I confini della psykhé, mentre vai, tu non li potrai trovare, anche se percorressi tutte le strade (hod): così esteso (bathýs) è il lógos che essa possiede (45.51).

 

Qui abbiamo un lógos che si gioca in ogni psykhé, sempre che ci si voglia mettere in cammino pur sapendo bene che si sta percorrendo una landa sconfinata. Ma chi è disposto a fare tale strada (hodós)? Non certo “gli altri uomini”, che poi sono i soliti hoi polloí.

E allora, lo capite anche voi che siamo e restiamo nella nebbia più fitta.

Ossia, siamo messi molto male se vogliamo capire in che consista questa benedetta “comunanza”. Perché, se solo Eraclito e pochissimi altri – che chiamerò: “i pochissimi del tu”- ne partecipano, che senso ha affermare che il lógos è comune appannaggio?

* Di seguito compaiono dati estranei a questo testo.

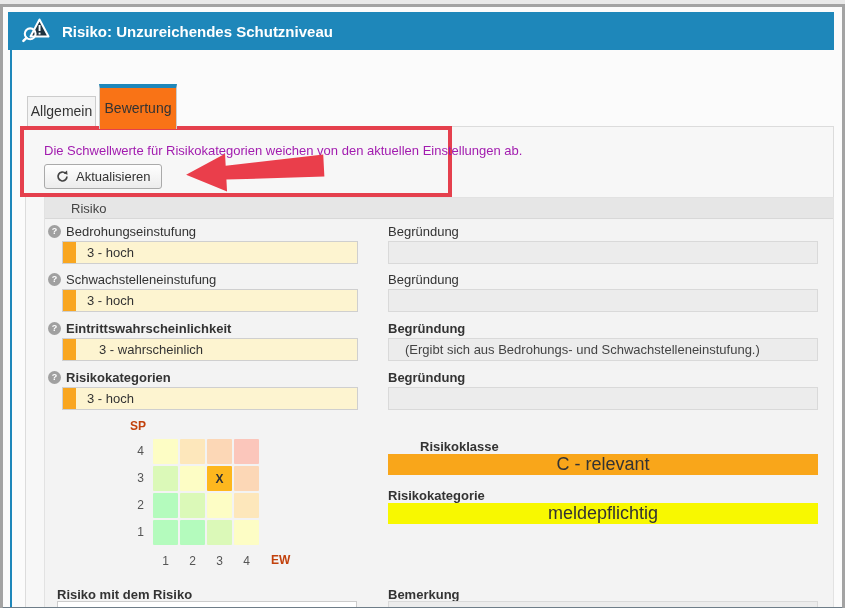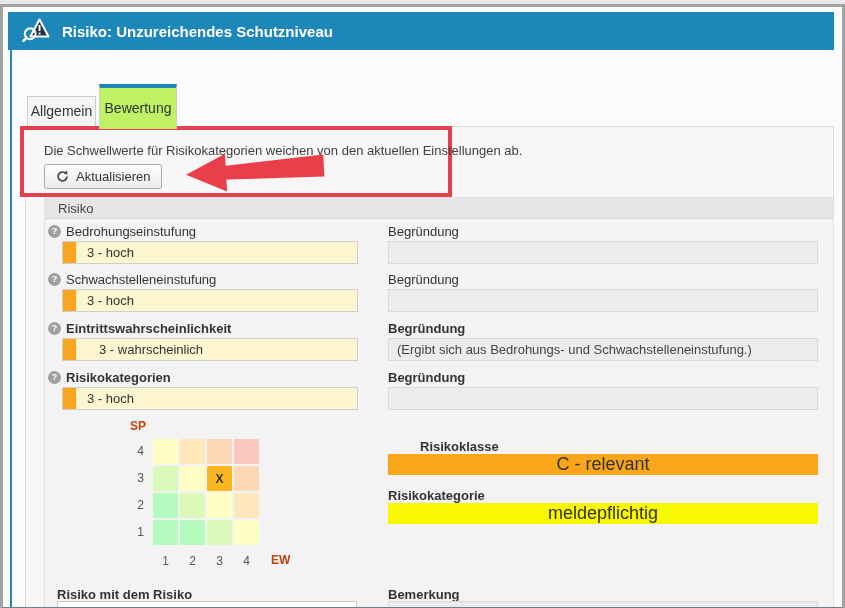--- a/index.html
+++ b/index.html
@@ -38,7 +38,7 @@
   }
   .tab.active {
     left:96px; top:77px; width:78px; height:45px; line-height:40px;
-    background:#bef264; border:1px solid #ccc; border-top:4px solid #1e87ba; border-bottom:none;
+    background:#f97316; border:1px solid #ccc; border-top:4px solid #1e87ba; border-bottom:none;
     z-index:3;
   }
 

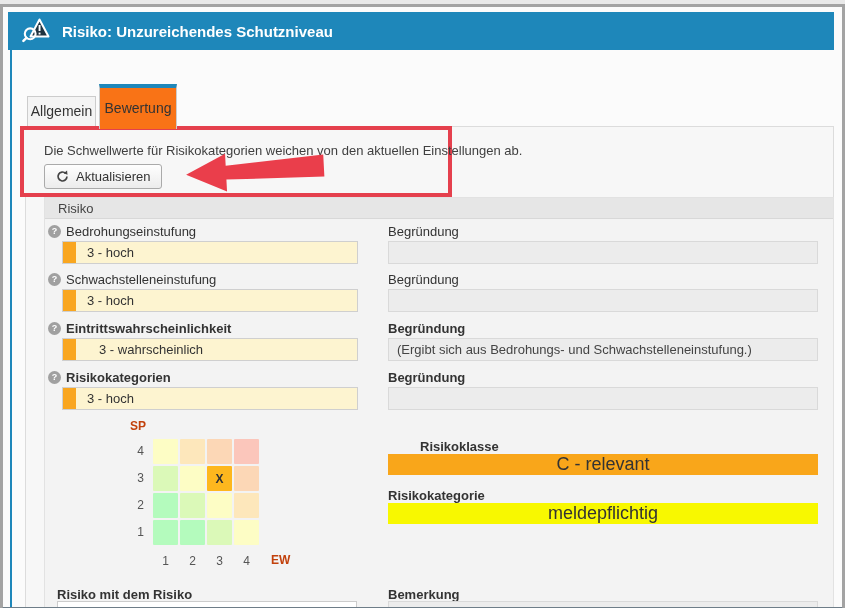--- a/index.html
+++ b/index.html
@@ -47,7 +47,7 @@
     position:absolute; left:17px; top:119px; width:432px; height:71px;
     border:4px solid #e5404d; background:#f7f7f7; z-index:2;
   }
-  .notice .msg { position:absolute; left:20px; top:13px; color:#404040; font-size:13px; white-space:nowrap; }
+  .notice .msg { position:absolute; left:20px; top:13px; color:#a21caf; font-size:13px; white-space:nowrap; }
   .btn {
     position:absolute; left:20px; top:34px; height:25px; padding:0 11px;
     background:linear-gradient(#fefefe,#ececec); border:1px solid #aaa; border-radius:3px;

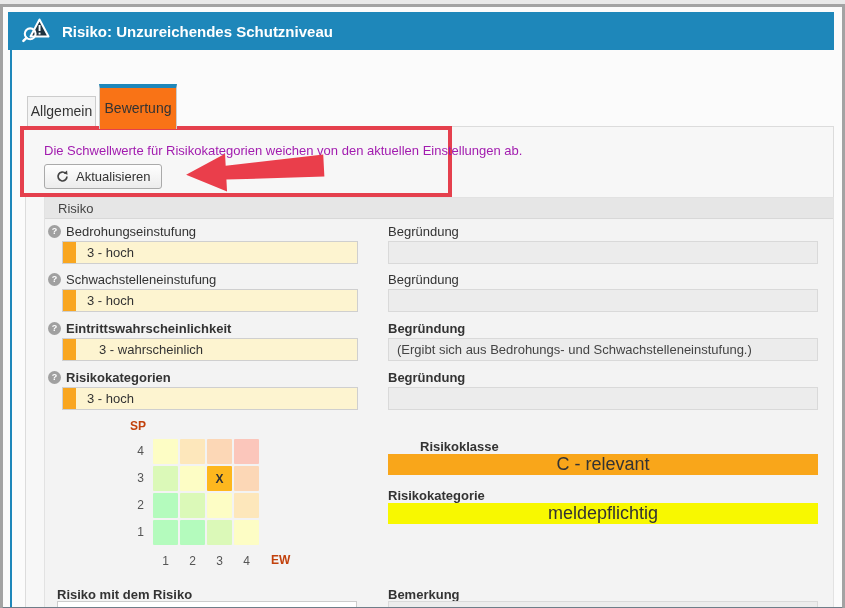--- a/index.html
+++ b/index.html
@@ -62,7 +62,7 @@
   }
   .panel-header {
     height:21px; line-height:21px; background:#e6e6e6; border-bottom:1px solid #d8d8d8;
-    padding-left:13px; color:#444; font-size:13px;
+    padding-left:26px; color:#444; font-size:13px;
   }
 
   .flabel { position:absolute; font-size:13px; color:#333; white-space:nowrap; }

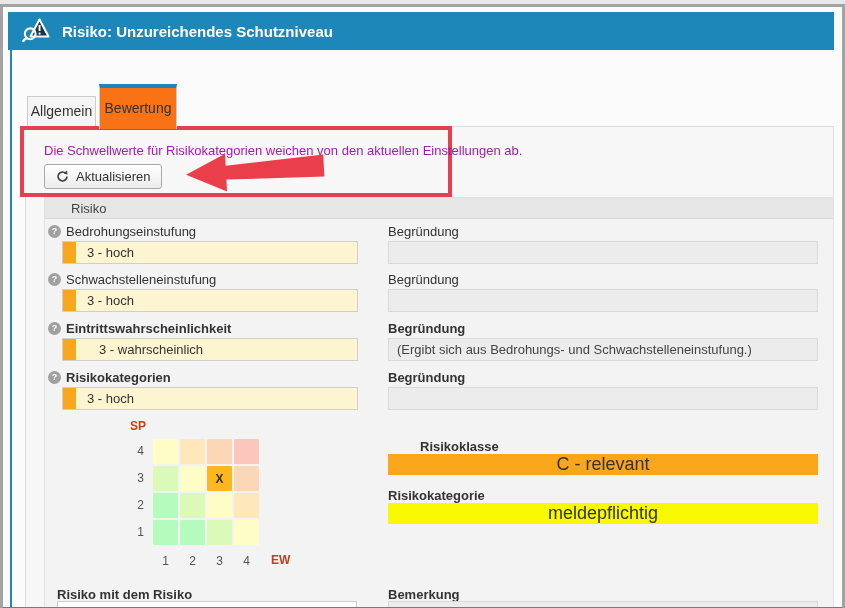--- a/index.html
+++ b/index.html
@@ -78,7 +78,7 @@
   .sel-field .bar { position:absolute; left:0; top:0; bottom:0; width:13px; background:#f9a61f; }
   .ro-input {
     position:absolute; width:430px; height:23px; background:#ececec; border:1px solid #d9d9d9;
-    line-height:21px; padding-left:8px; color:#444; white-space:nowrap; overflow:hidden;
+    line-height:21px; padding-left:16px; color:#444; white-space:nowrap; overflow:hidden;
   }
   .banner {
     position:absolute; width:430px; height:21px; line-height:21px; text-align:center;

Io sinceramente non ne vengo a capo.

Da un lato, abbiamo Eraclito e i “pochissimi del tu” e, dall’altro, abbiamo tutti gli altri, che “vivono” (2.7) beati e ignari del lógos, non ponendosi nemmeno lontanamente questo problema.

Ma non basta: Eraclito sa che: “tutte le cose nascono e divengono secondo il lógos” (1.1). E come mai lui lo sa? Vi prego di non domandarmelo, perché lo ignoro.

Questa è la prospettiva cosmica, direte, mentre a noi interessa molto di più il lógos della psykhé. Tanto più che, pur nel suo scacco, nel suo interminabile errare, quel tu una proprietà almeno ce l’ha, visto che “possiede” pur sempre il suo lógos.

Ah sì?! Ma come fa ad essere “suo”, se la caratteristica del lógos è di essere comune?

Ci risiamo: nebbia sempre più impenetrabile.

E allora, in tale incapacità totale di venirne a capo, sento riemergere la domanda che mi era nata ideando il paragrafo precedente: il lógos può fare a meno di noi?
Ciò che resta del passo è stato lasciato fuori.